1 INTRODUCTION

The High Luminosity upgrade of the LHC (HL-LHC) [1] will provide an instantaneous luminosity 7.5 times larger than LHC, to reach a dataset size of 4000 fb\({}^{-1}\) by the end of the HL-LHC. This opens up a new precision physics era in the Higgs sector and allows to probe for Beyond the Standard Model physics with unprecedented sensitivity. The HL-LHC will start to provide collisions in 2027. In preparation, the ATLAS experiment [2] is deep into the design and construction of the upgraded detector. The ATLAS Tile Calorimeter (TileCal) is a scintillating plastic tiles and steel absorbers hadron calorimeter located at \(|\eta|<1.7\). The light is read out by wavelength shifting fibers and photomultipliers. The TileCal role is to measure the energy of hadronic jets and is crucial to the measurement of the missing transverse momentum upon which many physics analyses rely.
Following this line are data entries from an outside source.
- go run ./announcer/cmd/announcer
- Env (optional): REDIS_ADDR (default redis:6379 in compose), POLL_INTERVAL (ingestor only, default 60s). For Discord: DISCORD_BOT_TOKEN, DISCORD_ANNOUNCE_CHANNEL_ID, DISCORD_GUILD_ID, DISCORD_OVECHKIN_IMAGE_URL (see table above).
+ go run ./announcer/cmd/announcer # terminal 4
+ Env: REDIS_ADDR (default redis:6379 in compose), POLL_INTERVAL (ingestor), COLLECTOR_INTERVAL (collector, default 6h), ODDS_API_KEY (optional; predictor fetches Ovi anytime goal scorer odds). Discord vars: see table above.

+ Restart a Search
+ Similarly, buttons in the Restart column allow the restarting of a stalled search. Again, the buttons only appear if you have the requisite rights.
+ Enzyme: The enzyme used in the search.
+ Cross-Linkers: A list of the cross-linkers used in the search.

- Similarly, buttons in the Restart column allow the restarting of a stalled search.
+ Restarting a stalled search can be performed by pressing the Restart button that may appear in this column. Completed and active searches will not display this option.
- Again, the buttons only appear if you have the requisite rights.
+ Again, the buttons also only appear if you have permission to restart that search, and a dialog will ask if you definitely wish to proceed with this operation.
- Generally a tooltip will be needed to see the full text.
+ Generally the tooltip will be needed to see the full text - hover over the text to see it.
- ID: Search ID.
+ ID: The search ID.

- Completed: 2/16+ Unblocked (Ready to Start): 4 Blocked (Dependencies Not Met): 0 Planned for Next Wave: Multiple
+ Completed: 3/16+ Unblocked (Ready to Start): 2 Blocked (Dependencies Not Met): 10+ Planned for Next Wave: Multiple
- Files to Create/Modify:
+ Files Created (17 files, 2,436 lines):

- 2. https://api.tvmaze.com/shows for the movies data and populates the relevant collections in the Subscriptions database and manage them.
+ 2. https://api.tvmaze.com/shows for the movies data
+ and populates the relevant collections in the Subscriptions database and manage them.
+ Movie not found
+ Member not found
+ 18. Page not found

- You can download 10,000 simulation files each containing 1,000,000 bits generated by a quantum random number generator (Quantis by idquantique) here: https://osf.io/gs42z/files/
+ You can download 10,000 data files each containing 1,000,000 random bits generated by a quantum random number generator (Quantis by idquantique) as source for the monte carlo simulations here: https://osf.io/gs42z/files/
The TileCal information is also used in the ATLAS trigger to identify events of interest with jets, missing transverse momentum or more complex topologies.

The upgraded ATLAS Trigger and Data Acquisition (TDAQ) system [3] requires the full granularity of TileCal data in order to perform complex algorithms for trigger decisions at 40 MHz. Due to the very high luminosity, up to 200 simultaneous pile-up collisions are expected per bunch crossing. The HL-LHC radiation environment poses new challenges to the TileCal electronics. Electronics components for the upgraded TileCal will have to withstand a total ionizing dose of up to 1000 Gy, a 1-MeV-neutron-equivalent fluence of \({\sim}2\times 10^{13}n_{\textrm{eq}}\)/cm\({}^{2}\) and a fluence of 20-MeV hadrons of \({\sim}10^{12}\) hadrons/cm\({}^{2}\), including safety factors.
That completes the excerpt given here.